Todor Panica, Sohn einer der reichsten Familien Bulgariens, war selbst Mitstreiter der IMRO, die sich 1906 in Flügelkämpfen zwischen links und rechts gespalten hatte. Er schloss sich der linken Gruppe an und erschoss 1907 die beiden Revolutionäre Garwanow und Sarafow, die die nationalistische IMRO im Ausland vertreten sollten. Außerdem pflegt er Kontakte mit der kommunistischen Internationale.
Folglich setzte die IMRO den Verräter auf die Todesliste. Obwohl er während des Ersten Weltkriegs die bulgarische Tapferkeitsmedaille erhalten hatte, blieb der „Fürst der Mazedonier“auf der Flucht vor dem Gegner und versteckte sich zeitweise mit einer 600-köpfigen Bande „wie ein gehetztes Wild in den Bergen Bulgariens“(„Salzburger Wacht“). Am 16. April 1925 reist er nach Wien, zur Hochzeit seiner Schwägerin, mit der Menica Carniciu befreundet war.

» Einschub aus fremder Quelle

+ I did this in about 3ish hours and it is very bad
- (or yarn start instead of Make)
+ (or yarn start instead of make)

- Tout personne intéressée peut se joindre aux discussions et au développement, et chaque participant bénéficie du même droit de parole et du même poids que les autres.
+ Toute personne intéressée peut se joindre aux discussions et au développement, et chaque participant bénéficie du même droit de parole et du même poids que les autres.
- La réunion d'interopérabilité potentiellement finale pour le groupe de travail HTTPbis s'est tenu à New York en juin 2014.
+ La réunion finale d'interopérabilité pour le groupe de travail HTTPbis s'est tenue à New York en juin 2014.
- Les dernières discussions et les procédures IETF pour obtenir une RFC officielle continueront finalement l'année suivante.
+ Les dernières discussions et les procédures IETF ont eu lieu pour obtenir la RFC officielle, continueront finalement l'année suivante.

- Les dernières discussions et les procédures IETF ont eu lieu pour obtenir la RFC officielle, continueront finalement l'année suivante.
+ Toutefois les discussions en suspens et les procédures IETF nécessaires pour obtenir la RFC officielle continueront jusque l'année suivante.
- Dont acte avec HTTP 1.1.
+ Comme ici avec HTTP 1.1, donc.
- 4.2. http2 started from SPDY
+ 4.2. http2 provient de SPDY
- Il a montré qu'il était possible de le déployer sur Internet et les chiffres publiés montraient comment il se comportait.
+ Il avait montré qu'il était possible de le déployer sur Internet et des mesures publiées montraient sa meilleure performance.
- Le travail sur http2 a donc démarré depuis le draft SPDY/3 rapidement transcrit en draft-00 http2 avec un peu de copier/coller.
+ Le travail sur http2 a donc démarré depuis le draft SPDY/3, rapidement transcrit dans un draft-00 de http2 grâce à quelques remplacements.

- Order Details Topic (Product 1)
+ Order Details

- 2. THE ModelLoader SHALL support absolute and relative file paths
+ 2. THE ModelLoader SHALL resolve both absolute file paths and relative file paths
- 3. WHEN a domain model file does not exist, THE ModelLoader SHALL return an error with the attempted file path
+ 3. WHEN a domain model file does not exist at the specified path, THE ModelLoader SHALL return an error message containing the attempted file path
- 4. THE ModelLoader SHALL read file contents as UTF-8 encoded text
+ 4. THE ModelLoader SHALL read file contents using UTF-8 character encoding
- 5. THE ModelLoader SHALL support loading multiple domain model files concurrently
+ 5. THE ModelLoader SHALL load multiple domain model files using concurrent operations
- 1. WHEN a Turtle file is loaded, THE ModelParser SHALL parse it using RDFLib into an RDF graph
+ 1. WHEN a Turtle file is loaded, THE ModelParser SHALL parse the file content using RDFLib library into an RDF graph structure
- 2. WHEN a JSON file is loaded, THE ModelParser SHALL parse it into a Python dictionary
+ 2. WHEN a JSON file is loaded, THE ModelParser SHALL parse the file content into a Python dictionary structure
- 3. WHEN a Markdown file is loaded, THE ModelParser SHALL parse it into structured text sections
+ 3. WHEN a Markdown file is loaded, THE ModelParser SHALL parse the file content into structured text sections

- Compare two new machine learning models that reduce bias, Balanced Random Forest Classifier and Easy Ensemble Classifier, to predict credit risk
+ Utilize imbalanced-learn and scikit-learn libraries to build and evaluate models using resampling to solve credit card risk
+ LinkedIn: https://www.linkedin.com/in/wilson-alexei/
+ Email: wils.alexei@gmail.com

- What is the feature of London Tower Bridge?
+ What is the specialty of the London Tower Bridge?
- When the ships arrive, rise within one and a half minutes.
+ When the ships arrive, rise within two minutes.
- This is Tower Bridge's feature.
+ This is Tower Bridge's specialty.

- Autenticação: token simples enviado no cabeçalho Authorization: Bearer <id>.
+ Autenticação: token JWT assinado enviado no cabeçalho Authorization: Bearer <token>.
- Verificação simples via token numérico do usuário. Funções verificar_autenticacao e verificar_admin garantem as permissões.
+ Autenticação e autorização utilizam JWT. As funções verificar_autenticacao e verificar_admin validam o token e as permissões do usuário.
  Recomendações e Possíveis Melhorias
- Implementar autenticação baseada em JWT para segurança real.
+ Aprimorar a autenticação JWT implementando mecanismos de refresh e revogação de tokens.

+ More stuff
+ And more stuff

Sein Grab in der serbischen Abteilung des Wiener Zentralfriedhofs wurde aufgelöst. Überhaupt wurde das europaweit Aufsehen erregende Attentat schnell vergessen. Dabei klingen der Terrorakt und sein Hintergrund spannend wie ein „Tatort“oder wie ein dramatisches Theaterstück. Das gibt es inzwischen. Der bulgarische Schriftsteller Ivan Stanev hat den Stoff 2010 als multimediale Collage mit Verbindung zur Gegenwart in Straßburg uraufgeführt. Titel: „Mord im Burgtheater“.